Senator John Cornyn asked this month whether Congress should consider establishing a bankruptcy procedure for states. More Photos »

 

 

 

Weighing In on State Bankruptcies

 

 

Unlike cities, the states are barred from seeking protection in federal bankruptcy court. Any effort to change that status would have to clear high constitutional hurdles because the states are considered sovereign.

 

But proponents say some states are so burdened that the only feasible way out may be bankruptcy, giving Illinois, for example, the opportunity to do what General Motors did with the federal government’s aid.

 

Beyond their short-term budget gaps, some states have deep structural problems, like insolvent pension funds, that are diverting money from essential public services like education and health care. Some members of Congress fear that it is just a matter of time before a state seeks a bailout, say bankruptcy lawyers who have been consulted by Congressional aides.

 

Bankruptcy could permit a state to alter its contractual promises to retirees, which are often protected by state constitutions, and it could provide an alternative to a no-strings bailout.
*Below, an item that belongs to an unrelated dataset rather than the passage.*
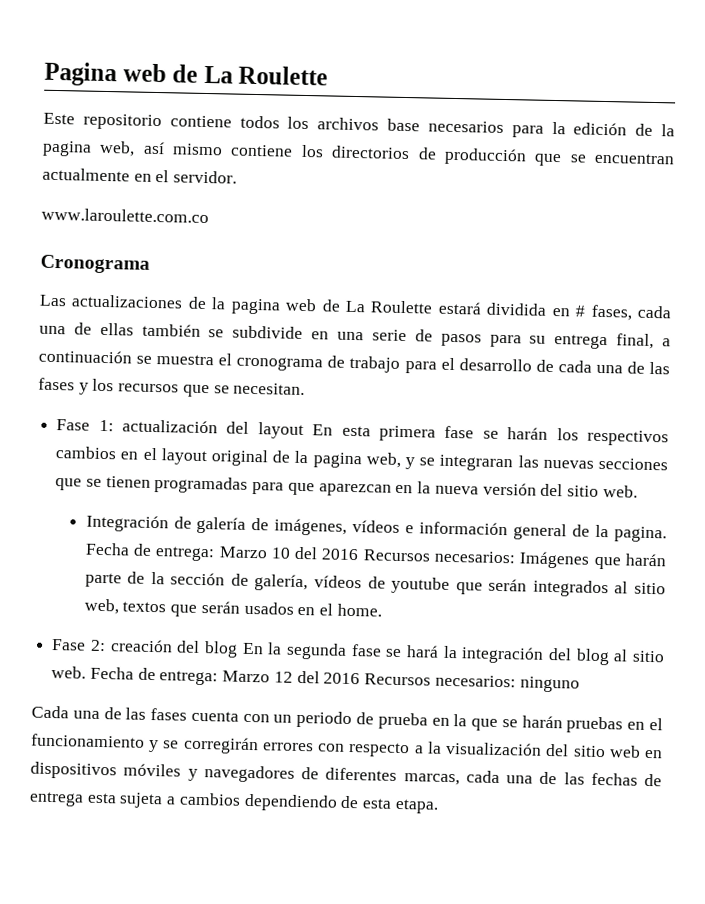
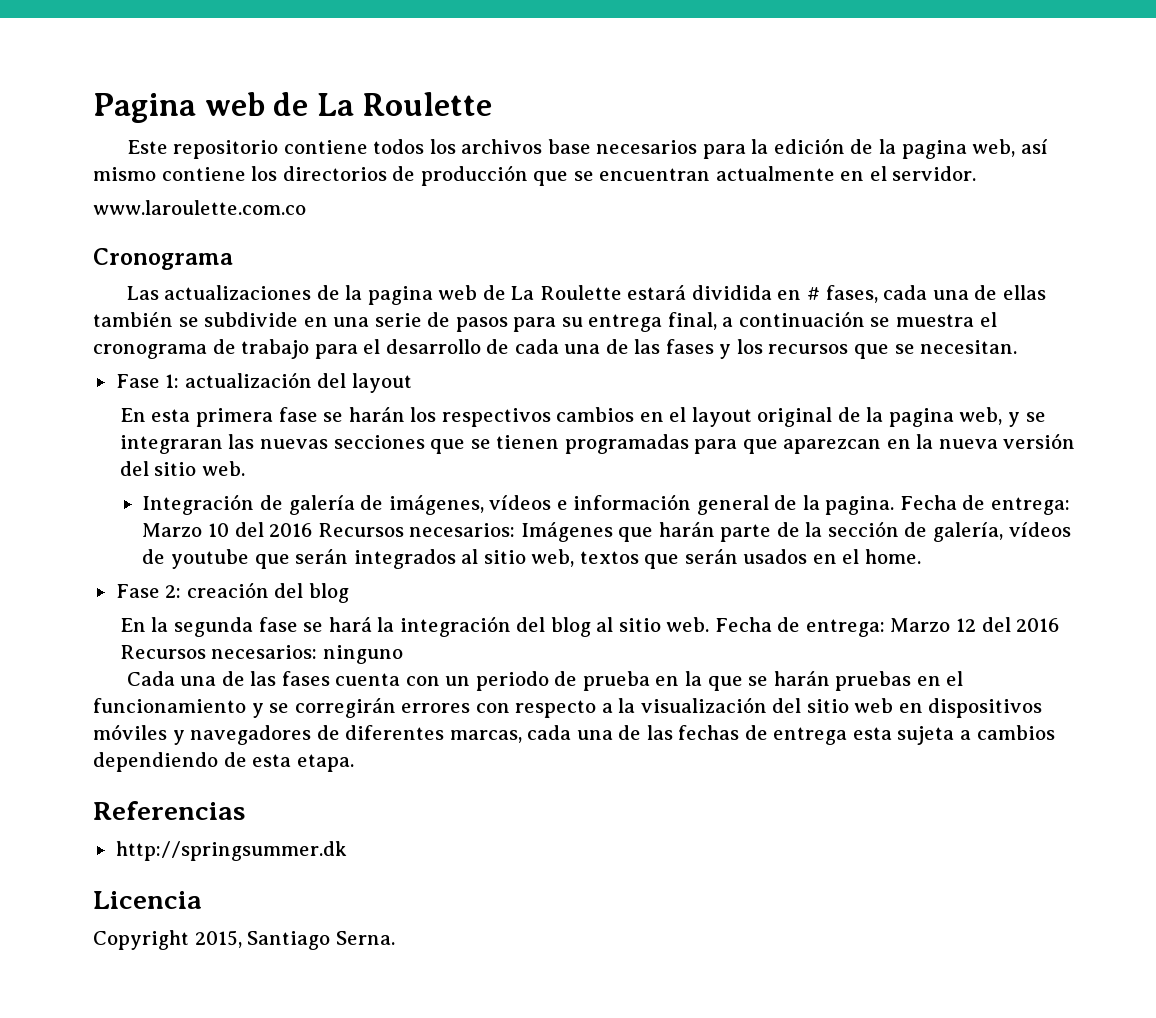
(304, 431) none -> (412, 383) //
(238, 649) none -> (349, 593) //
(439, 806) none -> [93,801,245,820] [115,841,347,861] [93,891,202,909] [93,930,395,950] // Referencias // http://springsummer.dk // Licencia // Copyright 2015, Santiago Serna.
Along with retirees, however, investors in a state’s bonds could suffer, possibly ending up at the back of the line as unsecured creditors.

 

“All of a sudden, there’s a whole new risk factor,” said Paul S. Maco, a partner at the firm Vinson & Elkins who was head of the Securities and Exchange Commission’s Office of Municipal Securities during the Clinton administration.

 

For now, the fear of destabilizing the municipal bond market with the words “state bankruptcy” has proponents in Congress going about their work on tiptoe. No draft bill is in circulation yet, and no member of Congress has come forward as a sponsor, although Senator John Cornyn, a Texas Republican, asked the Federal Reserve chairman, Ben S. Bernanke, about the possiblity in a hearing this month.

 

House Republicans, and Senators from both parties, have taken an interest in the issue, with nudging from bankruptcy lawyers and a former House speaker, Newt Gingrich, who could be a Republican presidential candidate. It would be difficult to get a bill through Congress, not only because of the constitutional questions and the complexities of bankruptcy law, but also because of fears that even talk of such a law could make the states’ problems worse.

 

Lawmakers might decide to stop short of a full-blown bankruptcy proposal and establish instead some sort of oversight panel for distressed states, akin to the Municipal Assistance Corporation, which helped New York City during its fiscal crisis of 1975.

 

Still, discussions about something as far-reaching as bankruptcy could give governors and others more leverage in bargaining with unionized public workers.

 

“They are readying a massive assault on us,” said Charles M. Loveless, legislative director of the American Federation of State, County and Municipal Employees. “We’re taking this very seriously.”

 

Mr. Loveless said he was meeting with potential allies on Capitol Hill, making the point that certain states might indeed have financial problems, but public employees and their benefits were not the cause. The Center on Budget and Policy Priorities released a report on Thursday warning against a tendency to confuse the states’ immediate budget gaps with their long-term structural deficits.

 

“States have adequate tools and means to meet their obligations,” the report stated.

 

No state is known to want to declare bankruptcy, and some question the wisdom of offering them the ability to do so now, given the jitters in the normally staid municipal bond market.

 

Slightly more than $25 billion has flowed out of mutual funds that invest in muni bonds in the last two months, according to the Investment Company Institute. Many analysts say they consider a bond default by any state extremely unlikely, but they also say that when politicians take an interest in the bond market, surprises are apt to follow.

 

Mr. Maco said the mere introduction of a state bankruptcy bill could lead to “some kind of market penalty,” even if it never passed. That “penalty” might be higher borrowing costs for a state and downward pressure on the value of its bonds. Individual bondholders would not realize any losses unless they sold.

 

But institutional investors in municipal bonds, like insurance companies, are required to keep certain levels of capital. And they might retreat from additional investments. A deeply troubled state could eventually be priced out of the capital markets.

 

“The precipitating event at G.M. was they were out of cash and had no ability to raise the capital they needed,” said Harry J. Wilson, the lone Republican on President Obama’s special auto task force, which led G.M. and Chrysler through an unusual restructuring in bankruptcy, financed by the federal government.

 

Mr. Wilson, who ran an unsuccessful campaign for New York State comptroller last year, has said he believes that New York and some other states need some type of a financial restructuring.

 

He noted that G.M. was salvaged only through an administration-led effort that Congress initially resisted, with legislators voting against financial assistance to G.M. in late 2008.

 

“Now Congress is much more conservative,” he said. “A state shows up and wants cash, Congress says no, and it will probably be at the last minute and it’s a real problem. That’s what I’m concerned about.”

 

Discussion of a new bankruptcy option for the states appears to have taken off in November, after Mr. Gingrich gave a speech about the country’s big challenges, including government debt and an uncompetitive labor market.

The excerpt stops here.